We follow up with the usual mix of stories, including more conflicting perspectives on the impact of Brexit on North Sea Oil, a decision on Hinkley Point expected next week, another jump in the US rig count, uranium prices at an 11-year low, declining renewable energy subsidies in Europe, World Bank finances Kosovo coal plant, Bill Gates says no to solar in Africa, Paris climate agreement already “going off rails”, Lords to investigate UK energy policy, Brexit to increase UK energy costs, 2016 on track to be the hottest year on record and how China plans to power the world by 2050.
Wall Street Journal: North Sea Oil Firms Buoyed by Brexit
A weakened British pound caused by the U.K.’s vote to leave the European Union has thrown a lifeline to a group of businesses on the brink—small oil companies plying the North Sea. The fall of the British pound to a 31-year low after the June 23 referendum has lowered labor, equipment and engineering costs for companies that have major operations in Scotland, the main base for North-Sea outfits. These companies sell oil in dollars but pay employees and the majority of their costs in the weakened British currency. “I don’t really see any negatives, other than general market uncertainty,” said Tony Durrant, the chief executive of Premier Oil PLC, a London-based company that pumps about 60,000 barrels of oil equivalent a day, mostly from the North Sea. “Our dollar income is going to buy more and it’s going to reduce our costs,” he added. Oil giants like BP PLC and Royal Dutch Shell PLC, which have large North Sea operations and big suites of London-based executives and office workers, are also winners. Their share prices have jumped to 14-month highs since the Brexit vote, after declining along with oil prices for the past two years.
BOE Report: Brexit leads to oil-field shutdowns in North Sea
The pace of shutdowns in the North Sea oil-field is picking up as the impact of the market slump is compounded by the uncertain investment environment created by Brexit. Projected spending on decommissioning in the British sector in the decade to 2024 has risen to 16.9 billion pounds ($22.2 billion), according to Oil & Gas U.K., an industry group. That’s 16 percent higher than a 10-year forecast in 2014 as more sites are targeted for closing, it said. The rout in crude to less than $50 a barrel has left about 30 percent of fields in the U.K. North Sea, one of the world’s highest-cost regions, operating at a loss, according to consulting firm Wood Mackenzie Ltd. The collapse was pushing more producers to hasten plugging wells on the sea floor even before the U.K. decision to leave the European Union. “This has increased the number of fields we expect to cease in the near term, which has increased decommissioning costs,” said Fiona Legate, an analyst with Wood Mackenzie in Edinburgh. “There is a lot of political uncertainty in the U.K. following Brexit and this adds another complexity in investment decisions.” Wood Mackenzie expects spending on decommissioning, including removing steel structures offshore, to top 23 billion pounds in the decade to 2025. Budgets will triple to 2.8 billion pounds in 2018 from 899 million this year, it said. The estimate is so much higher than that of Oil & Gas U.K. because the costs are uncertain at this point, given how little decommissioning has taken place, the firm said.

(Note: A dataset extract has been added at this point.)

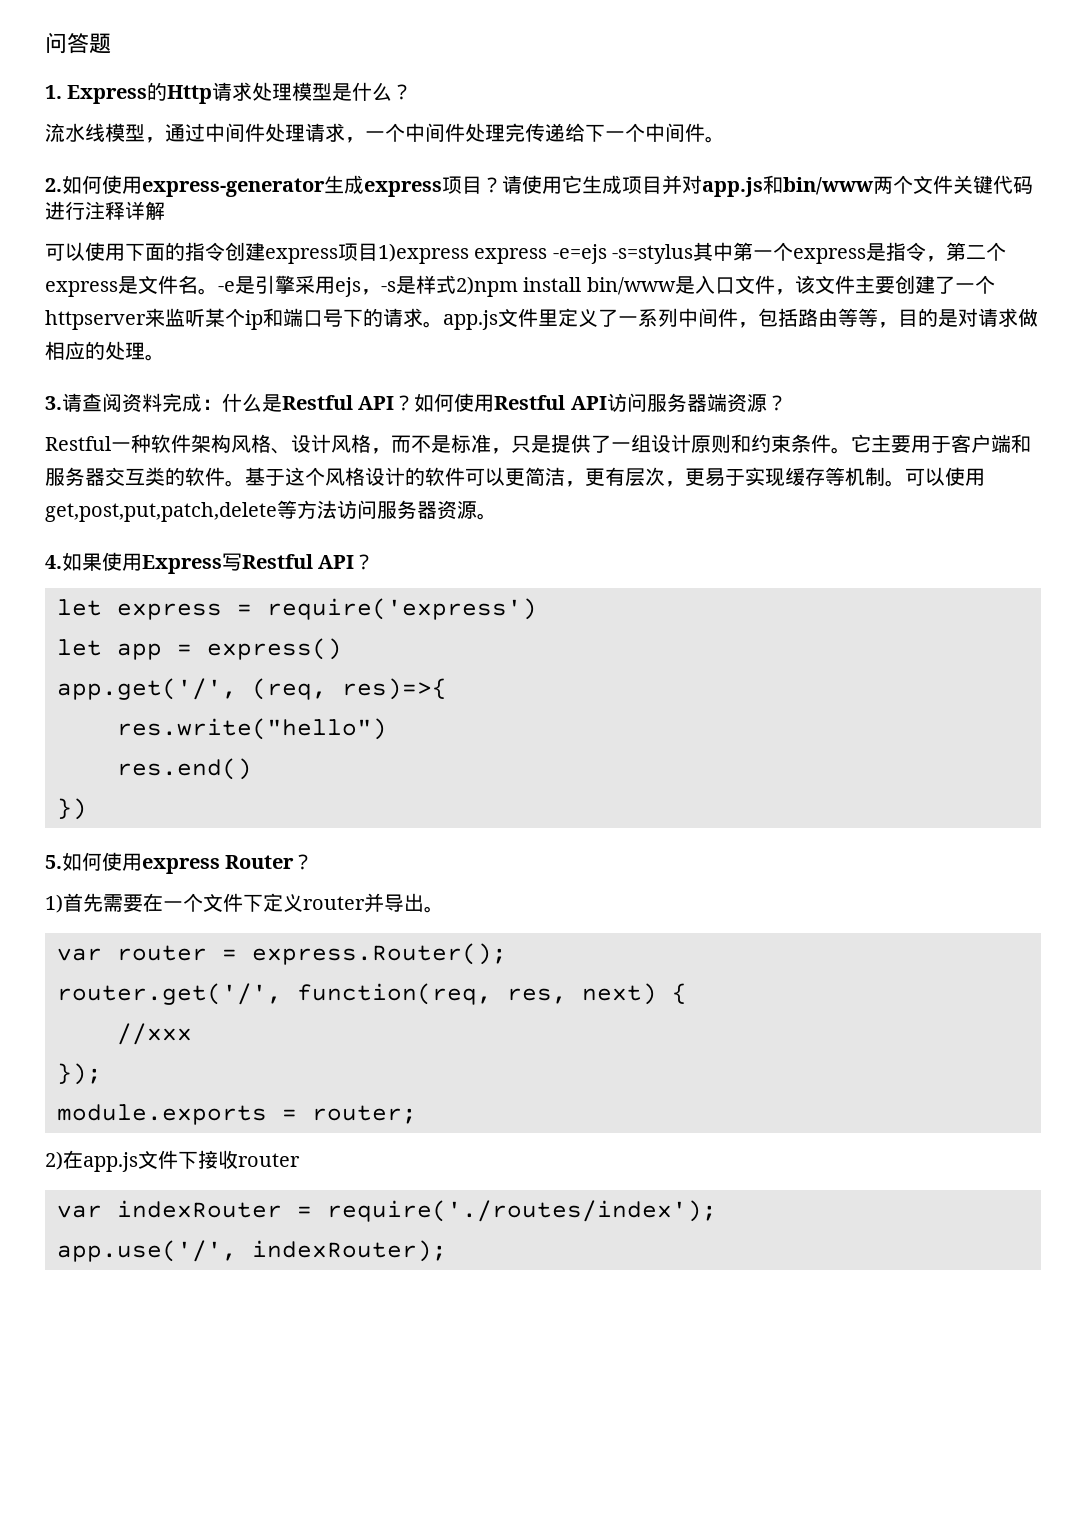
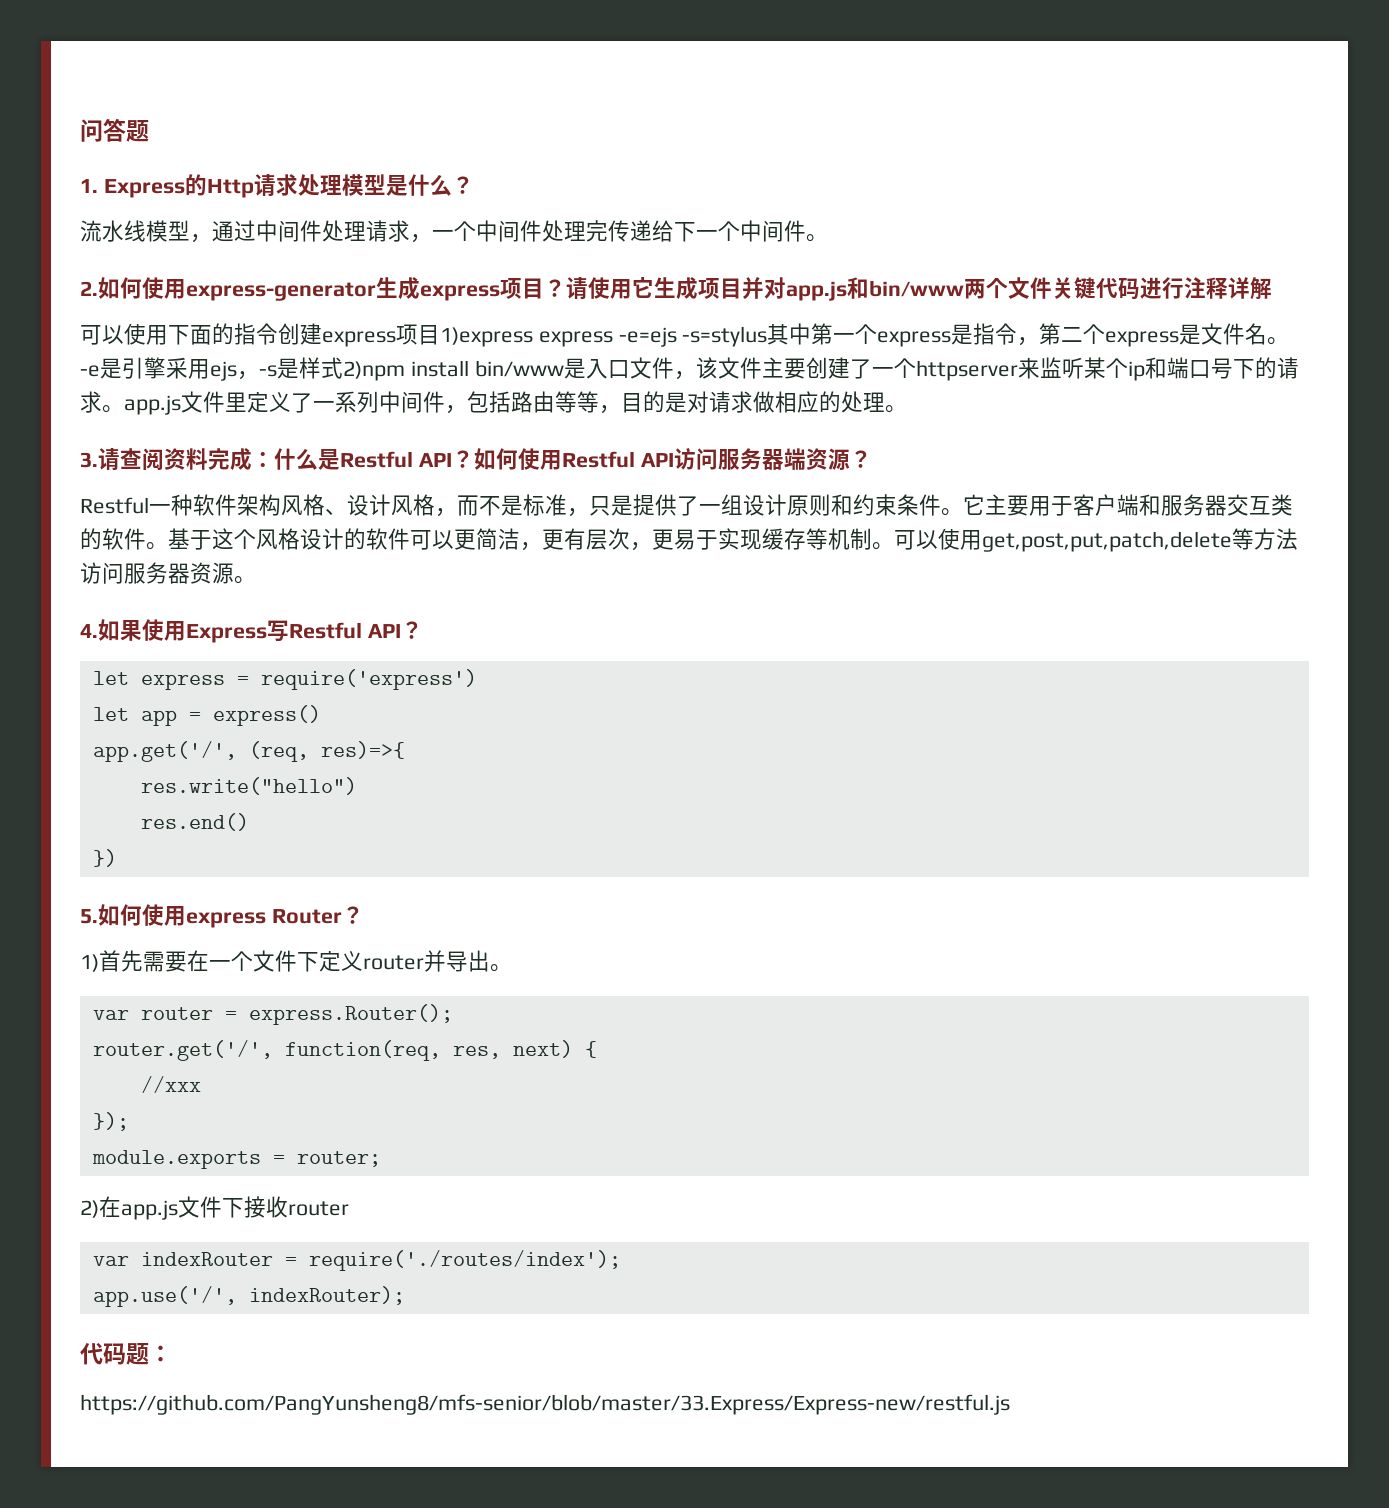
(447, 1251) none -> [80,1343,172,1365] [80,1394,1010,1415] // 代码题： // https://github.com/PangYunsheng8/mfs-senior/blob/master/33.Express/Express-new/restful.js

Financial Times: North Sea oil and gas sector faces first big strike in a generation
A 24-hour stoppage is planned for Tuesday by employees of Wood Group, an oilfield services company, across eight platforms operated by Royal Dutch Shell, the Anglo-Dutch energy group. Union leaders say workers have already made heavy sacrifices since oil prices collapsed from over $100 a barrel in 2014 to a 12-year low of $28 in January. Prices have since bounced back to around $47 a barrel but that has not been enough to lift the gloom hanging over one of the world’s oldest and highest-cost offshore oil-producing basins. “Strike action by our members is not a decision they take lightly, but they have been pushed to the limit,” said John Boland, regional officer of Unite, which called the strike together with the RMT union. By the end of this year, the number of oil and gas jobs in the UK is forecast to have fallen by 8,000 from a peak of 41,700 in 2014, according to the industry group Oil & Gas UK. When support jobs are included the number is expected to have fallen from 453,800 to 330,400 — a loss of over 120,000. The brunt of the losses has been felt in Aberdeen, capital of the UK oil industry, where the number of people claiming unemployment benefits has more than doubled since the end of 2014.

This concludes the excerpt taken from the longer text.